In our study, 149 (24.8%) school teachers replied that a fallen tooth could be replanted back into the socket [Table 2]. Of the total 24.8% teachers who answered that a fallen tooth can be replanted, 97.3% responded that they would refer the child immediately to the dentist for placing back the tooth in the socket rather than doing it themselves.

Regarding the proper storage media in which the tooth can be transported to the dentist, 112 (77.24%) teachers opted water and 13 (9.3%) preferred milk as the best transportation medium, and this was statistically significant [Table 2].

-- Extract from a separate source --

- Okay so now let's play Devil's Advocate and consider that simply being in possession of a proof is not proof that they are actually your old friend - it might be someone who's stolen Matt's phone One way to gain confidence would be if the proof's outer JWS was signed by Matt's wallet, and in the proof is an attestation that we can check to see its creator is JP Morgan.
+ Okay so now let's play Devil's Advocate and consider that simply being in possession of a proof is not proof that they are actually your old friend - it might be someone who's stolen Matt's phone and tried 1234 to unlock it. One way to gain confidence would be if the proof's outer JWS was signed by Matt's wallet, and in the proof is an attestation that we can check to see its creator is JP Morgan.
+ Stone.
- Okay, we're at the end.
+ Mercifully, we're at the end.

In response to the question on the extraoral time permissible for a tooth prior to replantation, 33.8% government school teachers and 26.7% private school teachers indicated < 30 min to be appropriate [Table 2].

More respondents (72.3% compared to 27.7%) wanted to clean the tooth before placing the tooth in the socket or before giving the avulsed tooth to the student. 62.5% school teachers opted to clean the tooth in water [Table 2].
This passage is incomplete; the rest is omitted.